**Task directions**
Please copy each line from the entries that contains the string "navitem".
[[ Material for the task, beginning ]]
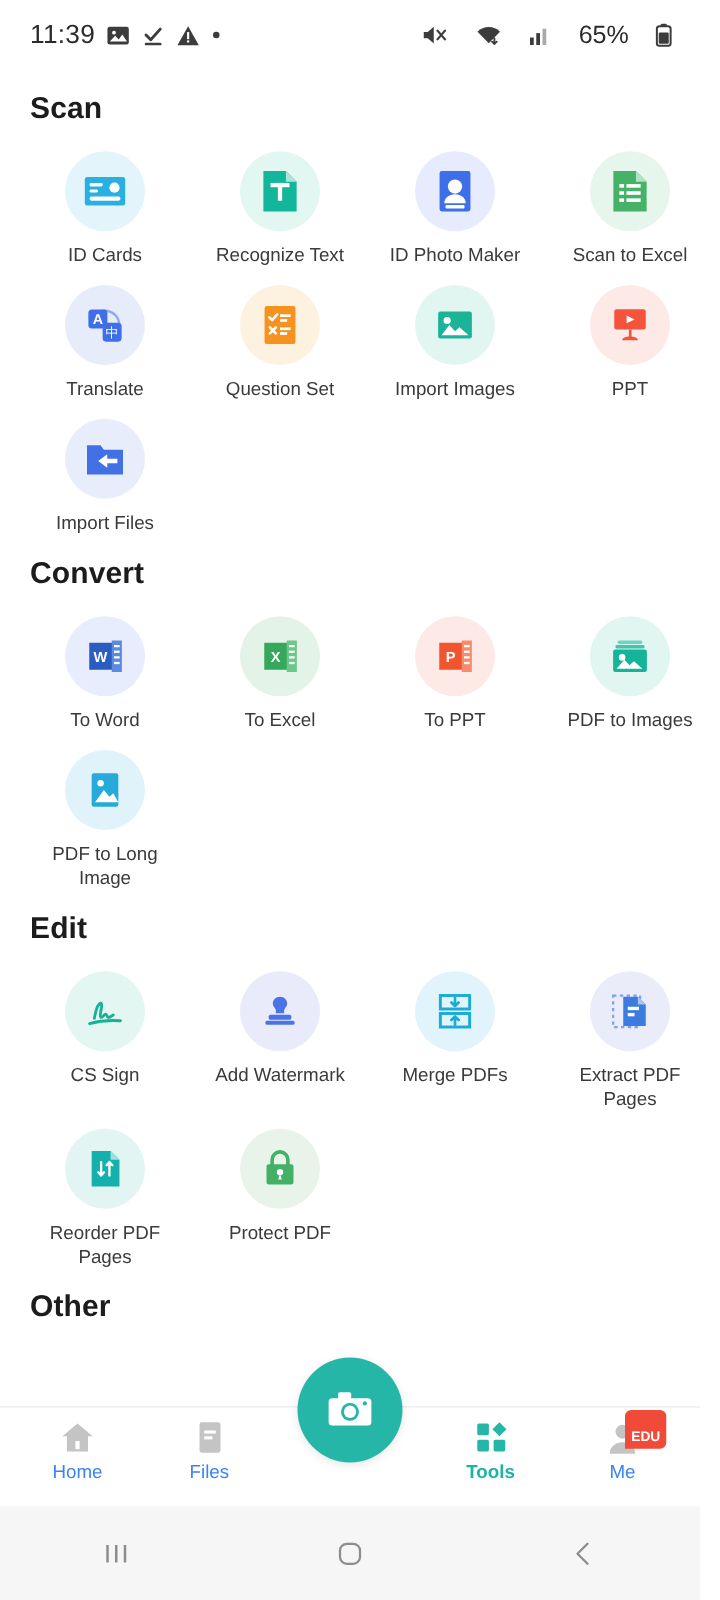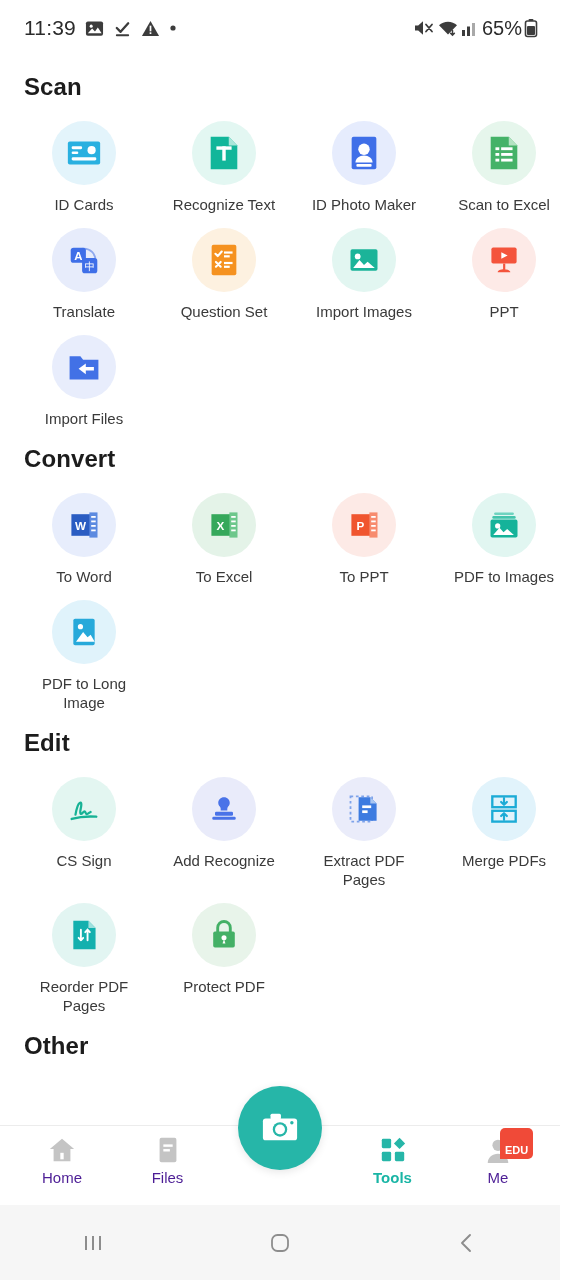--- a/index.html
+++ b/index.html
@@ -17,7 +17,7 @@
     justify-content: space-between; padding: 0 22px 0 24px;
   }
   .sb-left { display: flex; align-items: center; gap: 9px; }
-  .sb-right { display: flex; align-items: center; gap: 2px; }
+  .sb-right { display: flex; align-items: center; gap: 21px; }
   .sb-time { font-size: 21px; color: #2b2b2b; letter-spacing: .2px; font-weight: 400; }
   .sb-battery-text { font-size: 20px; color: #2b2b2b; margin-left:1px;}
   .sb-ico { display:inline-flex; align-items:center; }

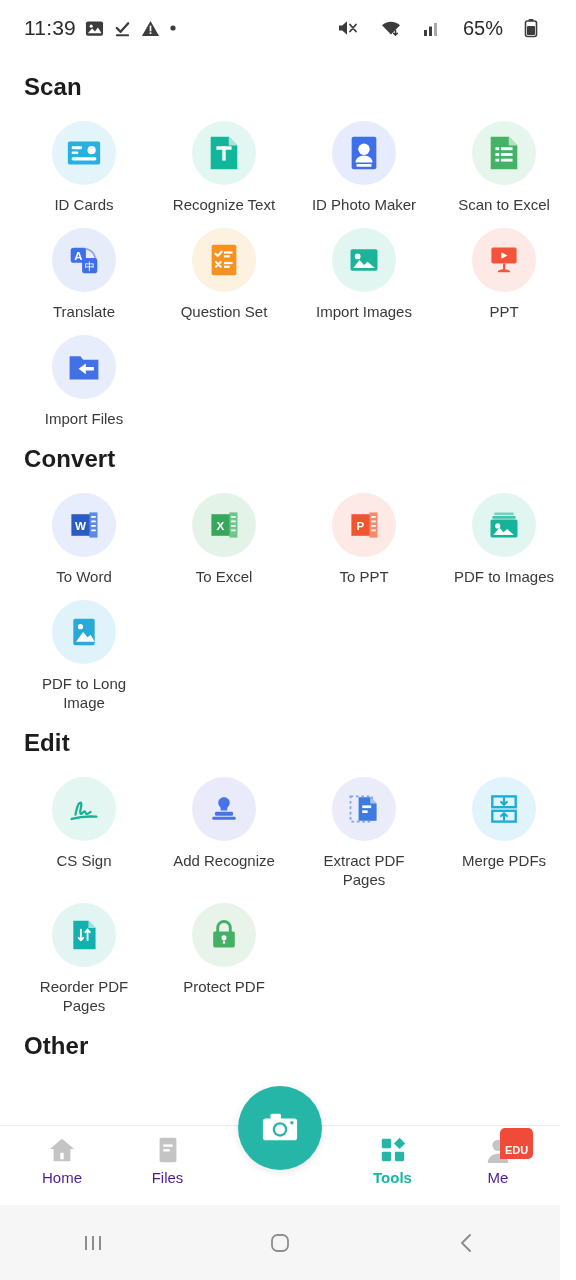--- a/index.html
+++ b/index.html
@@ -363,7 +363,7 @@
               <rect x="7" y="28.5" width="26" height="3.4" rx="1.4" fill="#4a73e8"></rect>
             </svg>
         </div>
-        <div class="cell-label">Add Recognize</div>
+        <div class="cell-label">Add Watermark</div>
       </div>
 
       <div class="cell">

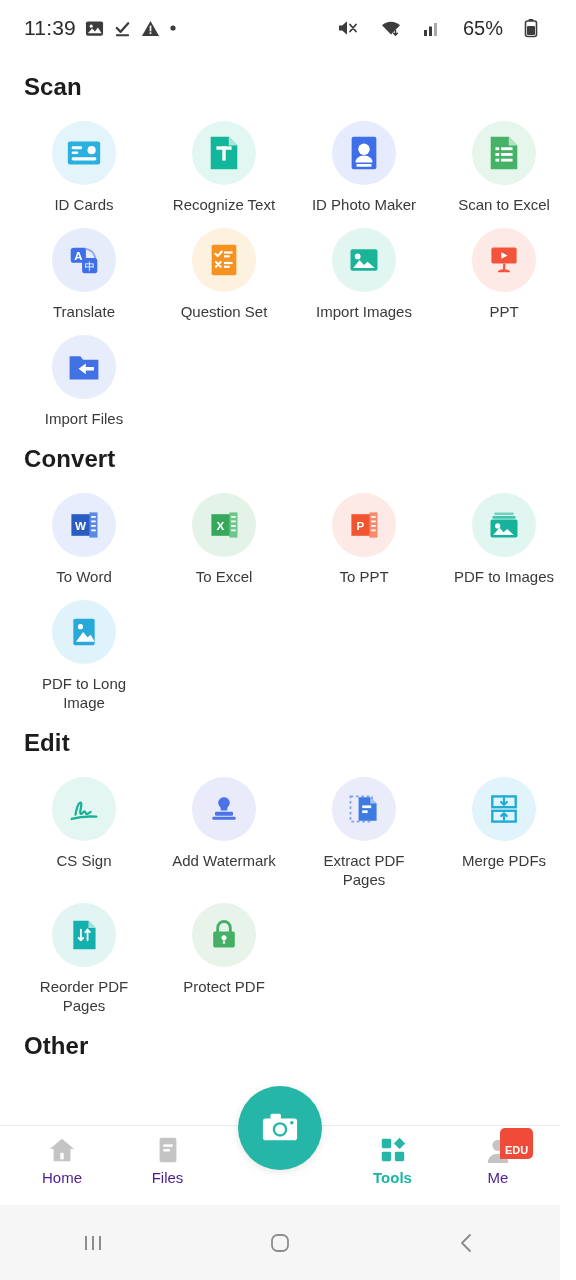--- a/index.html
+++ b/index.html
@@ -367,6 +367,18 @@
       </div>
 
       <div class="cell">
+        <div class="bubble" style="background:#e1f3fb">
+          <svg width="36" height="36" viewBox="0 0 40 40">
+              <rect x="7" y="6" width="26" height="12" fill="none" stroke="#1cabd6" stroke-width="2.6"></rect>
+              <rect x="7" y="22" width="26" height="12" fill="none" stroke="#1cabd6" stroke-width="2.6"></rect>
+              <path d="M20 8v6.5M16.8 12.2L20 15.4l3.2-3.2" stroke="#1cabd6" stroke-width="2.4" fill="none" stroke-linecap="round" stroke-linejoin="round"></path>
+              <path d="M20 32v-6.5M16.8 27.8L20 24.6l3.2 3.2" stroke="#1cabd6" stroke-width="2.4" fill="none" stroke-linecap="round" stroke-linejoin="round"></path>
+            </svg>
+        </div>
+        <div class="cell-label">Merge PDFs</div>
+      </div>
+
+      <div class="cell">
         <div class="bubble" style="background:#eaecfa">
           <svg width="36" height="36" viewBox="0 0 40 40">
               <rect x="5" y="6" width="24" height="28" fill="none" stroke="#7fa3ea" stroke-width="2" stroke-dasharray="3 3"></rect>
@@ -377,18 +389,6 @@
             </svg>
         </div>
         <div class="cell-label">Extract PDF Pages</div>
-      </div>
-
-      <div class="cell">
-        <div class="bubble" style="background:#e1f3fb">
-          <svg width="36" height="36" viewBox="0 0 40 40">
-              <rect x="7" y="6" width="26" height="12" fill="none" stroke="#1cabd6" stroke-width="2.6"></rect>
-              <rect x="7" y="22" width="26" height="12" fill="none" stroke="#1cabd6" stroke-width="2.6"></rect>
-              <path d="M20 8v6.5M16.8 12.2L20 15.4l3.2-3.2" stroke="#1cabd6" stroke-width="2.4" fill="none" stroke-linecap="round" stroke-linejoin="round"></path>
-              <path d="M20 32v-6.5M16.8 27.8L20 24.6l3.2 3.2" stroke="#1cabd6" stroke-width="2.4" fill="none" stroke-linecap="round" stroke-linejoin="round"></path>
-            </svg>
-        </div>
-        <div class="cell-label">Merge PDFs</div>
       </div>
 
       <div class="cell">

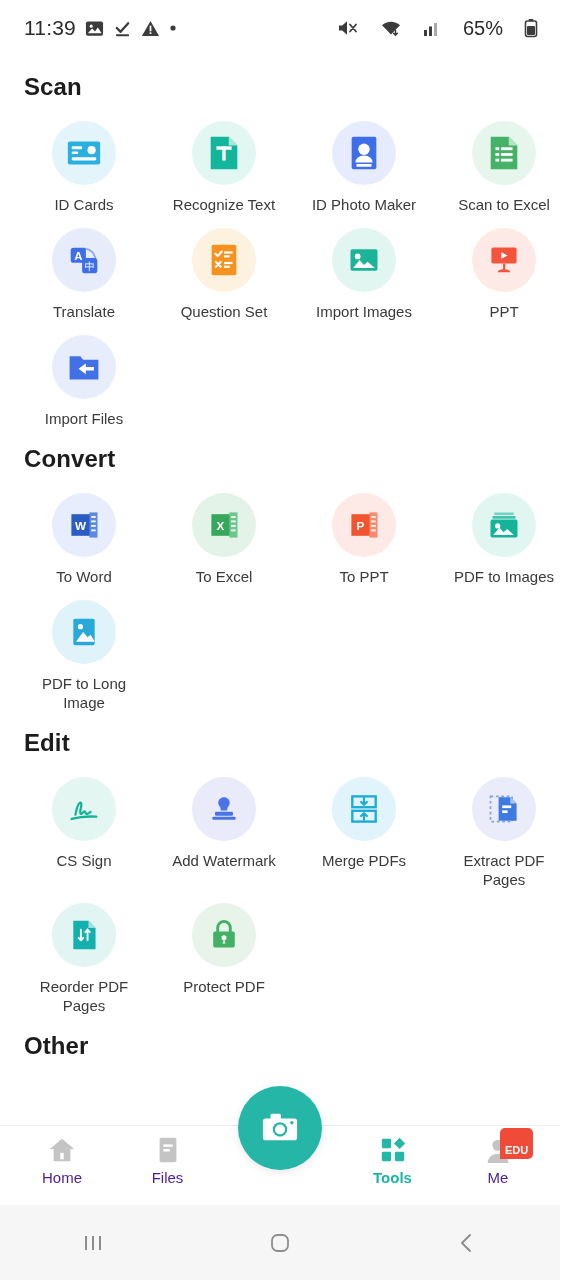--- a/index.html
+++ b/index.html
@@ -61,7 +61,7 @@
     display: flex; flex-direction: column; align-items: center;
     cursor: pointer; position: relative;
   }
-  .navitem .nav-label { font-size: 15px; color: #4c1d95; margin-top: 5px; }
+  .navitem .nav-label { font-size: 15px; color: #3b82f6; margin-top: 5px; }
   .navitem.active .nav-label { color: #19b5a5; font-weight: bold; }
   .navspacer { width: 110px; }
   .fab {

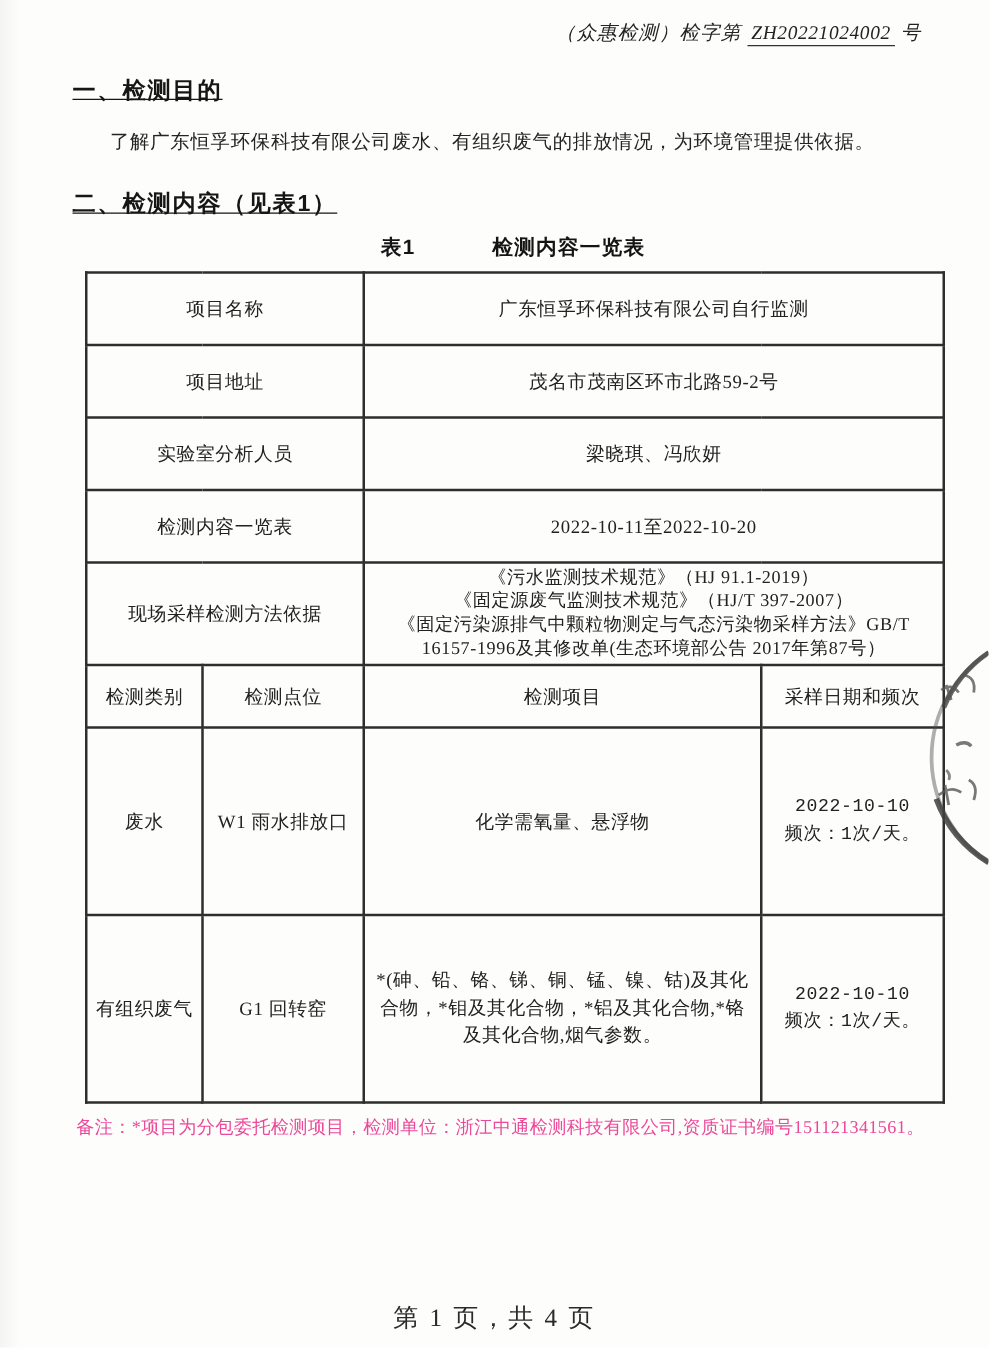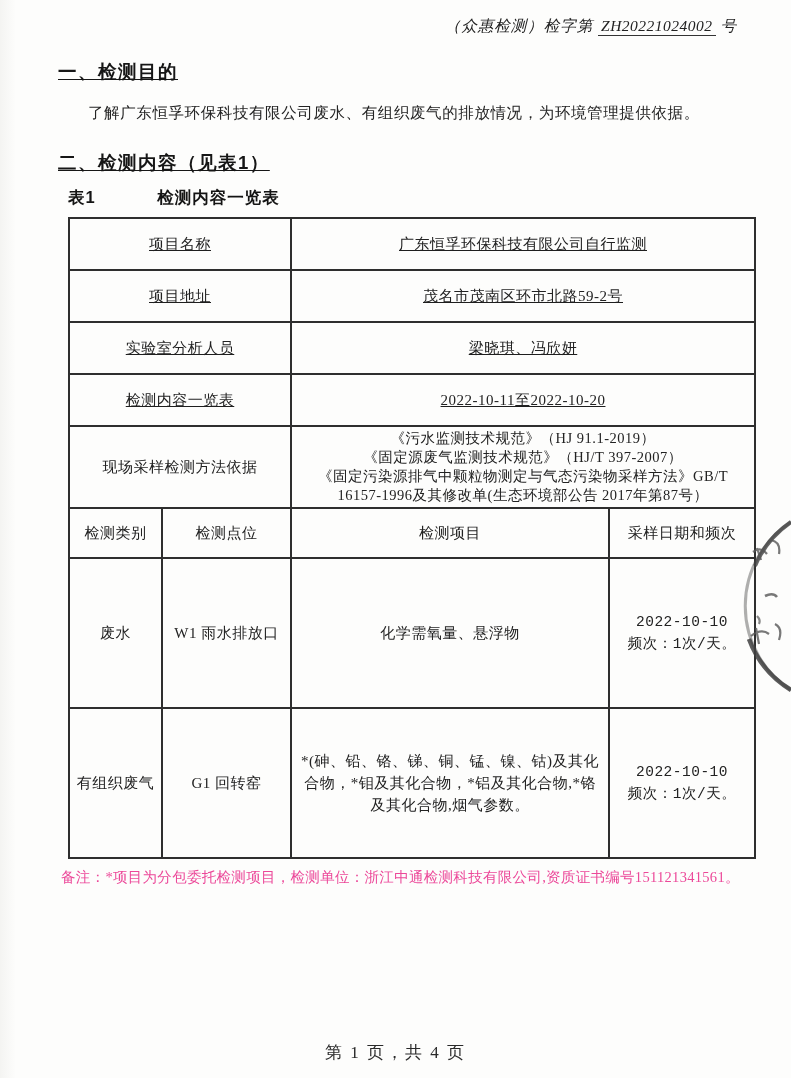--- a/index.html
+++ b/index.html
@@ -42,6 +42,7 @@
   }
   .table-caption {
     margin: 12px 38px 0 68px;
+    text-align: center;
     font-family: "Liberation Sans", "DejaVu Sans", sans-serif;
     font-weight: bold;
     font-size: 16.5px;

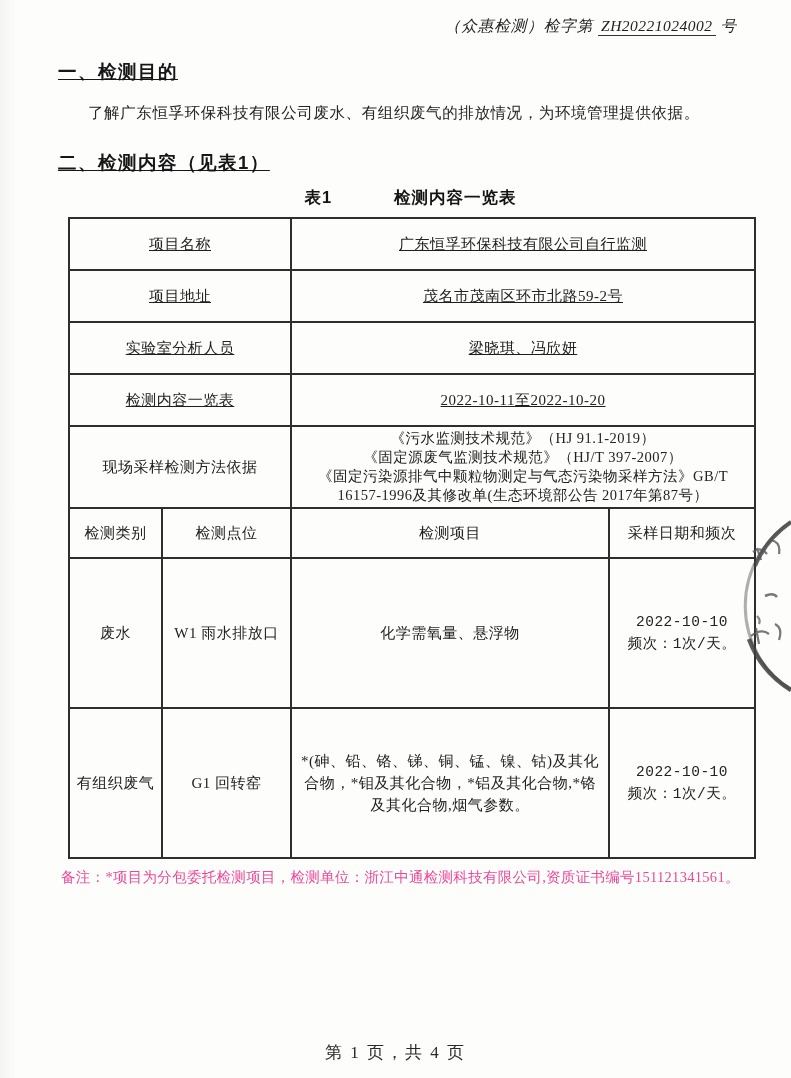--- a/index.html
+++ b/index.html
@@ -68,7 +68,7 @@
     letter-spacing: 0.5px;
     overflow: hidden;
   }
-  tr.info-row { height: 52px; text-decoration: underline; }
+  tr.info-row { height: 58px; }
   tr.method-row { height: 78px; }
   tr.head-row { height: 50px; }
   tr.detail-row { height: 150px; }

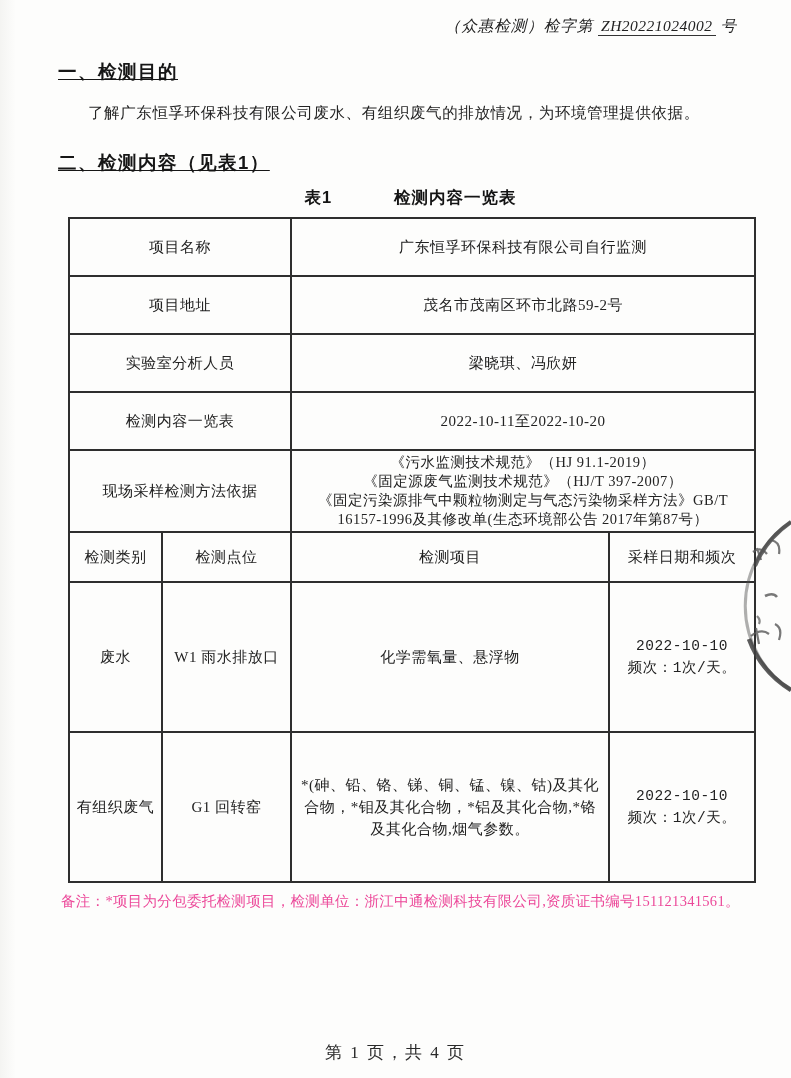--- a/index.html
+++ b/index.html
@@ -86,7 +86,7 @@
     left: 0; right: 0;
     top: 1041px;
     text-align: center;
-    font-size: 17px;
+    font-size: 20px;
     letter-spacing: 2px;
     color: #2a2a2a;
   }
[[ Material for the task, end ]]
**Answer box**
-  .navitem .nav-label { font-size: 15px; color: #4c1d95; margin-top: 5px; }
+  .navitem .nav-label { font-size: 15px; color: #3b82f6; margin-top: 5px; }
   .navitem.active .nav-label { color: #19b5a5; font-weight: bold; }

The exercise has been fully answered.